Farama-Foundation / Minigrid

Simple and easily configurable grid world environments for reinforcement learning
https://minigrid.farama.org/
Other
2.13k stars 610 forks source link

Continuation of: Add babyai bot and test #381

Closed thesofakillers closed 1 year ago

thesofakillers commented 1 year ago

Description

Continues #356:

Fixes #308

Type of change

Please delete options that are not relevant.

Checklist:

thesofakillers commented 1 year ago

Can't find a contributing.md

thesofakillers commented 1 year ago

The bot fails to complete 4/96 possible environments, with "nothing left to explore" The bot code is identical to the original babyai repo, so I am not sure we should cover these cases.

Other than that, I've integrated all the changes requested by @pseudo-rnd-thoughts on #356. Opening for review.

pseudo-rnd-thoughts commented 1 year ago

Sorry, I have no idea. @BolunDai0216 any ideas otherwise we could ask the original babyai authors

BolunDai0216 commented 1 year ago

Sorry, I'm not very familiar with the bot's implementation, I think we should ask the ask the original babyai authors.

thesofakillers commented 1 year ago

@saleml @maximecb @rizar could any of you comment on this (https://github.com/Farama-Foundation/Minigrid/pull/381#issuecomment-1641875865)?

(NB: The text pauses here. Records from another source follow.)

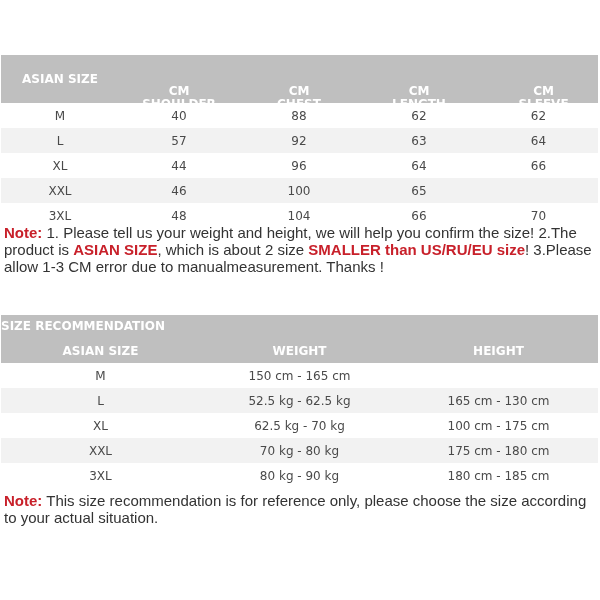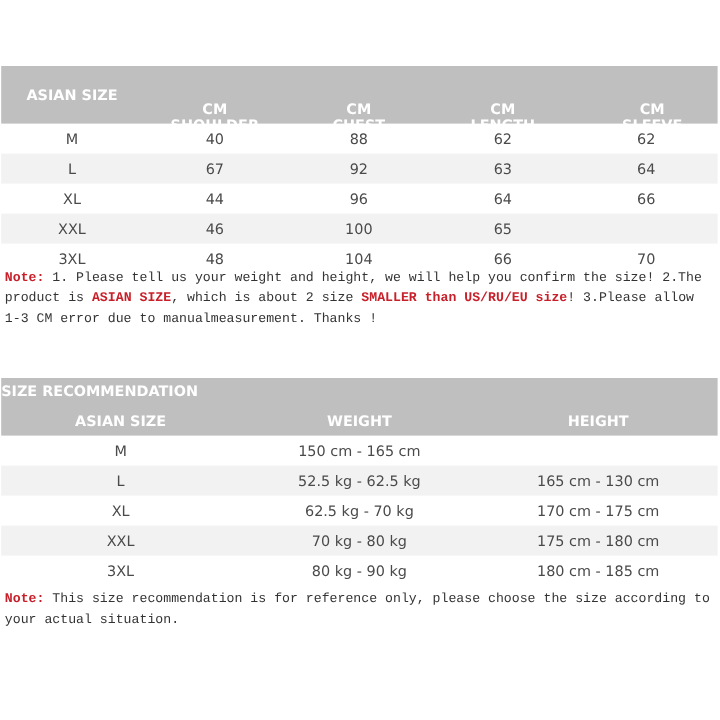--- a/index.html
+++ b/index.html
@@ -68,7 +68,7 @@
   </div>
   <div class="row alt">
     <div class="cell c0">L</div>
-    <div class="cell c1">67</div>
+    <div class="cell c1">57</div>
     <div class="cell c2">92</div>
     <div class="cell c3">63</div>
     <div class="cell c4">64</div>

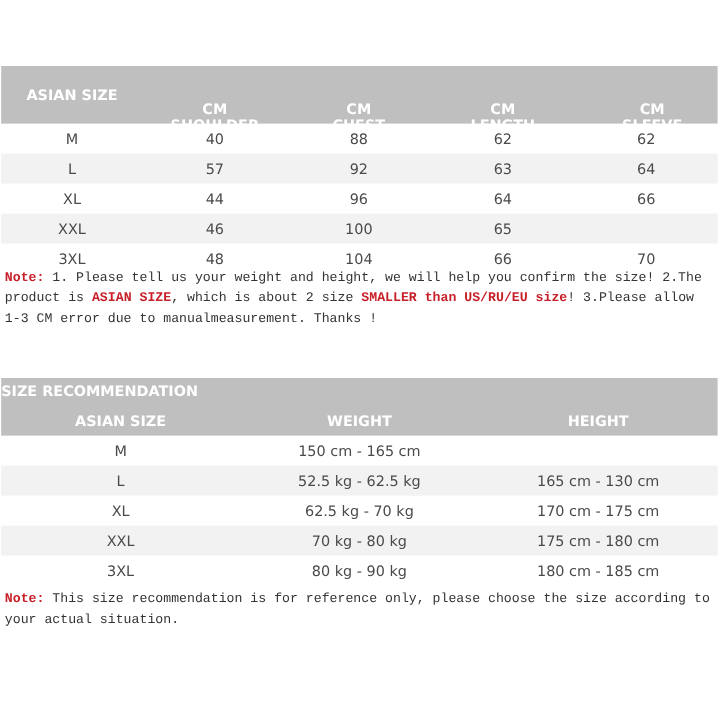--- a/index.html
+++ b/index.html
@@ -23,7 +23,7 @@
   #t1 .hdr .mcol { position: absolute; top: 0; height: 48px; width: 120px; }
   #t1 .hdr .mcol .top { position: absolute; top: 4px; width: 100%; text-align: center; margin-top: 38px; }
   #t1 .hdr .mcol .bot { position: absolute; top: 29px; width: 100%; text-align: center; }
-  .note { position: absolute; left: 4px; font-size: 11px; line-height: 17px; color: #333; font-family: Liberation Mono, monospace; }
+  .note { position: absolute; left: 4px; font-size: 15px; line-height: 17px; color: #333; font-family: Liberation Sans, sans-serif; }
   .red { color: #c8202a; font-weight: bold; }
   #note1 { top: 224px; width: 594px; }
   #t2 { top: 315px; }

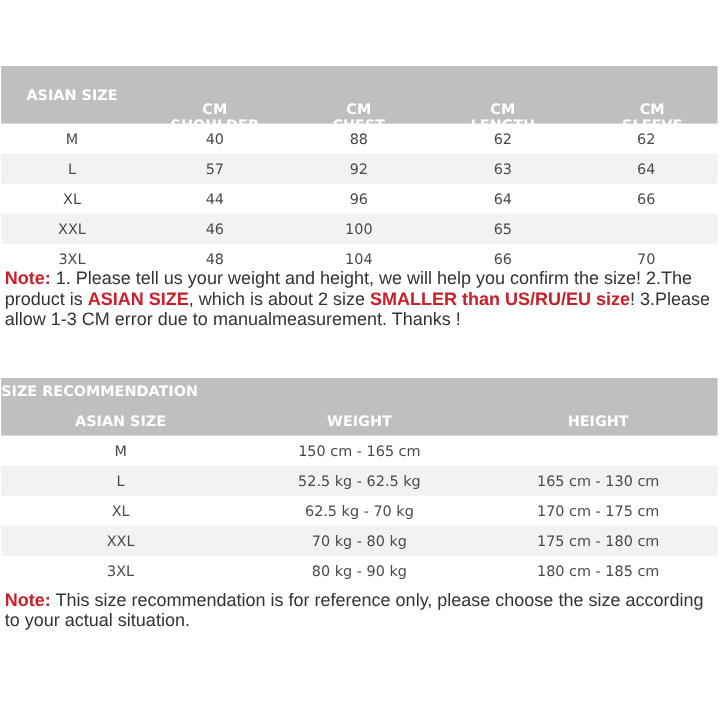--- a/index.html
+++ b/index.html
@@ -116,7 +116,7 @@
   <div class="row">
     <div class="cell d0">XL</div>
     <div class="cell d1">62.5 kg - 70 kg</div>
-    <div class="cell d2">170 cm - 175 cm</div>
+    <div class="cell d2">100 cm - 175 cm</div>
   </div>
   <div class="row alt">
     <div class="cell d0">XXL</div>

The environments where the bot fails are:

def _find_obj_pos(self, obj_desc, adjacent=False):                                                                                                                                        
        """Find the position of the closest visible object matching a given description."""                                                                                                   
        assert len(obj_desc.obj_set) > 0     

AssertionError

For reference, these environments are registered here.

Thanks!

pseudo-rnd-thoughts commented 1 year ago

I'm the meantime, can we check that the environment is solve. I.e, with a known initial seed and list of actions always terminate the environment

thesofakillers commented 1 year ago

I'm not sure what you mean

pseudo-rnd-thoughts commented 1 year ago

My thinking is, if the solver is not able to solve the environment then there are two reasons

  1. The solver has a bug
  2. The environment has a bug

As the solver is more complex, is easier if we see if the first one is the issue

env = gym.make("env-id")

actions = []

env.reset()
for action in actions:
     _, reward, terminated, truncated, _ = env.step(action)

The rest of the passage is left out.